All the lines below need to be transcribed exactly. Pictures get left out.

(Data supplied begins)

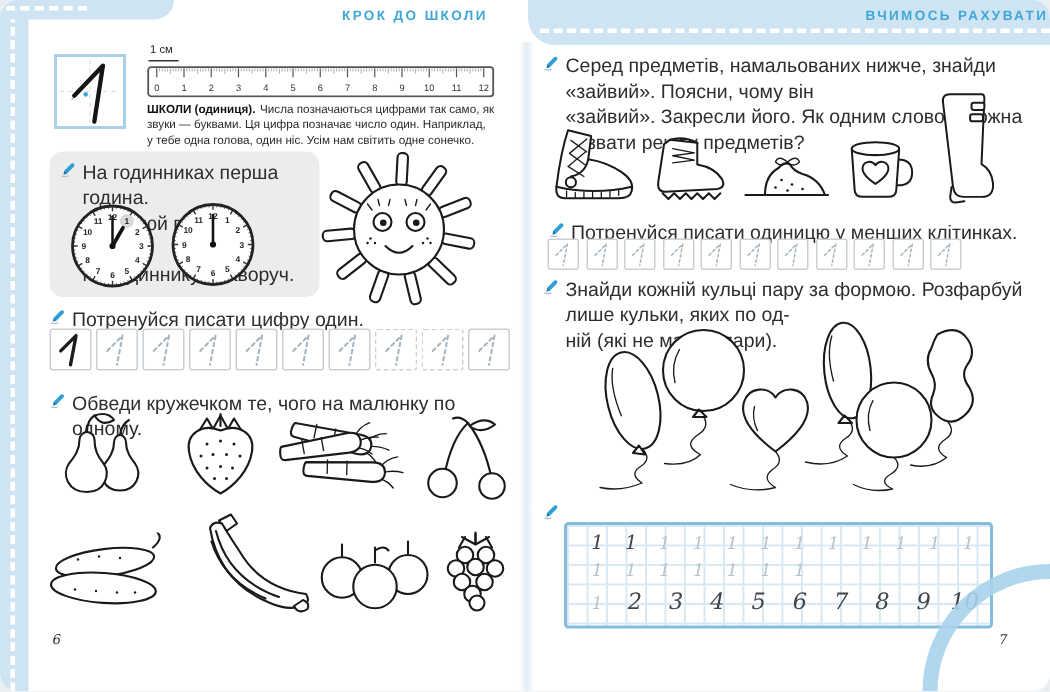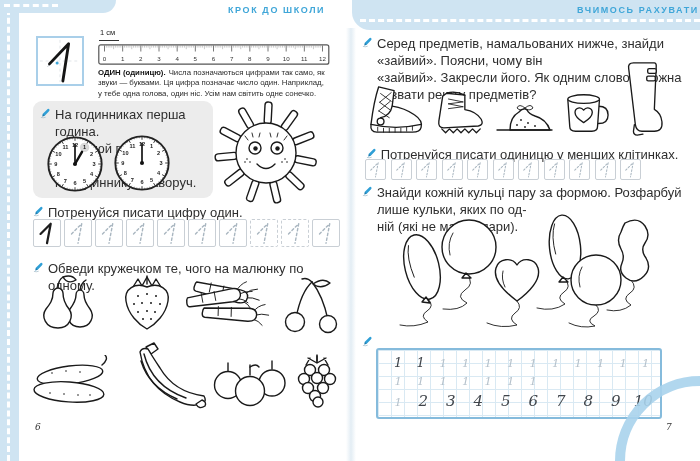--- a/index.html
+++ b/index.html
@@ -1,17 +1,17 @@
 <!DOCTYPE html>
 <html><head>
 <meta charset="utf-8">
 <style>
   html,body{margin:0;padding:0;background:#e9eef2;}
   #stage{position:relative;width:700px;height:461px;background:#fff;overflow:hidden;
-         font-family:"Liberation Sans",sans-serif;box-sizing:border-box;}
+         font-family:"Liberation Sans",sans-serif;box-sizing:border-box;border-radius:12px;}
   #stage *{box-sizing:border-box;}
 
   
   .left-strip{position:absolute;left:0;top:0;width:19px;height:461px;background:#cfe4f2;}
   .left-strip-dash{position:absolute;left:7px;top:0;height:461px;border-left:3px dashed #fff;}
   .topleft-patch{position:absolute;left:0;top:0;width:116px;height:13px;background:#cfe4f2;border-radius:0 0 14px 0;}
   .patch-dash{position:absolute;left:4px;top:4px;width:54px;border-top:3px dashed #fff;}
   .top-band{position:absolute;left:352px;top:0;width:348px;height:30px;background:#cfe4f2;border-radius:0 0 0 18px;}
   .top-band-dash{position:absolute;left:360px;top:19px;width:340px;border-top:3px dashed #fff;}
   .gutter{position:absolute;left:346px;top:28px;width:10px;height:433px;
@@ -244,21 +244,21 @@
       <line x1="215.41666666666669" y1="1.5" x2="215.41666666666669" y2="5.2" stroke="#777" stroke-width="0.4"></line>
       <line x1="217.23333333333335" y1="1.5" x2="217.23333333333335" y2="3.6" stroke="#777" stroke-width="0.4"></line>
       <line x1="219.05" y1="1.5" x2="219.05" y2="3.6" stroke="#777" stroke-width="0.4"></line>
       <line x1="220.86666666666667" y1="1.5" x2="220.86666666666667" y2="3.6" stroke="#777" stroke-width="0.4"></line>
       <line x1="222.68333333333334" y1="1.5" x2="222.68333333333334" y2="3.6" stroke="#777" stroke-width="0.4"></line>
       <line x1="224.5" y1="1.5" x2="224.5" y2="7.5" stroke="#555" stroke-width="0.8"></line>
       <text x="224.5" y="16.5" font-size="6.2" text-anchor="middle" fill="#333" font-family="Liberation Sans, sans-serif">12</text>
     </svg>
 
   <div class="intro">
-    <b>ОДИН (одиницю).</b><span class="pre">Числа позначаються цифрами так само, як
+    <b>ШКОЛИ (одиниця).</b><span class="pre">Числа позначаються цифрами так само, як
 звуки — буквами. Ця цифра позначає число один. Наприклад,
 у тебе одна голова, один ніс. Усім нам світить одне сонечко.</span>
   </div>
 
   <div class="graybox">
     <div class="task">
       <svg class="pencil" viewBox="0 0 14 14">
         <path fill="#2f9fd6" d="M3.6,8.6 L8.8,3.4 q1.8,-1.8 3,-0.6 q1.2,1.2 -0.6,3 L6,11 L3,12 z"></path>
         <path fill="#135e8a" opacity="0.55" d="M3.6,8.6 L3,12 L6,11 z"></path>
         <path fill="none" stroke="#a8bfcc" stroke-width="1" d="M1.2,13.3 q3.5,0.9 6,-0.3"></path>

(Data supplied ends)

● Answer to the problem
--- a/index.html
+++ b/index.html
@@ -1,17 +1,17 @@
 <!DOCTYPE html>
 <html><head>
 <meta charset="utf-8">
 <style>
   html,body{margin:0;padding:0;background:#e9eef2;}
   #stage{position:relative;width:700px;height:461px;background:#fff;overflow:hidden;
-         font-family:"Liberation Sans",sans-serif;box-sizing:border-box;}
+         font-family:"Liberation Sans",sans-serif;box-sizing:border-box;border-radius:12px;}
   #stage *{box-sizing:border-box;}
 
   
   .left-strip{position:absolute;left:0;top:0;width:19px;height:461px;background:#cfe4f2;}
   .left-strip-dash{position:absolute;left:7px;top:0;height:461px;border-left:3px dashed #fff;}
   .topleft-patch{position:absolute;left:0;top:0;width:116px;height:13px;background:#cfe4f2;border-radius:0 0 14px 0;}
   .patch-dash{position:absolute;left:4px;top:4px;width:54px;border-top:3px dashed #fff;}
   .top-band{position:absolute;left:352px;top:0;width:348px;height:30px;background:#cfe4f2;border-radius:0 0 0 18px;}
   .top-band-dash{position:absolute;left:360px;top:19px;width:340px;border-top:3px dashed #fff;}
   .gutter{position:absolute;left:346px;top:28px;width:10px;height:433px;
@@ -244,21 +244,21 @@
       <line x1="215.41666666666669" y1="1.5" x2="215.41666666666669" y2="5.2" stroke="#777" stroke-width="0.4"></line>
       <line x1="217.23333333333335" y1="1.5" x2="217.23333333333335" y2="3.6" stroke="#777" stroke-width="0.4"></line>
       <line x1="219.05" y1="1.5" x2="219.05" y2="3.6" stroke="#777" stroke-width="0.4"></line>
       <line x1="220.86666666666667" y1="1.5" x2="220.86666666666667" y2="3.6" stroke="#777" stroke-width="0.4"></line>
       <line x1="222.68333333333334" y1="1.5" x2="222.68333333333334" y2="3.6" stroke="#777" stroke-width="0.4"></line>
       <line x1="224.5" y1="1.5" x2="224.5" y2="7.5" stroke="#555" stroke-width="0.8"></line>
       <text x="224.5" y="16.5" font-size="6.2" text-anchor="middle" fill="#333" font-family="Liberation Sans, sans-serif">12</text>
     </svg>
 
   <div class="intro">
-    <b>ОДИН (одиницю).</b><span class="pre">Числа позначаються цифрами так само, як
+    <b>ШКОЛИ (одиниця).</b><span class="pre">Числа позначаються цифрами так само, як
 звуки — буквами. Ця цифра позначає число один. Наприклад,
 у тебе одна голова, один ніс. Усім нам світить одне сонечко.</span>
   </div>
 
   <div class="graybox">
     <div class="task">
       <svg class="pencil" viewBox="0 0 14 14">
         <path fill="#2f9fd6" d="M3.6,8.6 L8.8,3.4 q1.8,-1.8 3,-0.6 q1.2,1.2 -0.6,3 L6,11 L3,12 z"></path>
         <path fill="#135e8a" opacity="0.55" d="M3.6,8.6 L3,12 L6,11 z"></path>
         <path fill="none" stroke="#a8bfcc" stroke-width="1" d="M1.2,13.3 q3.5,0.9 6,-0.3"></path>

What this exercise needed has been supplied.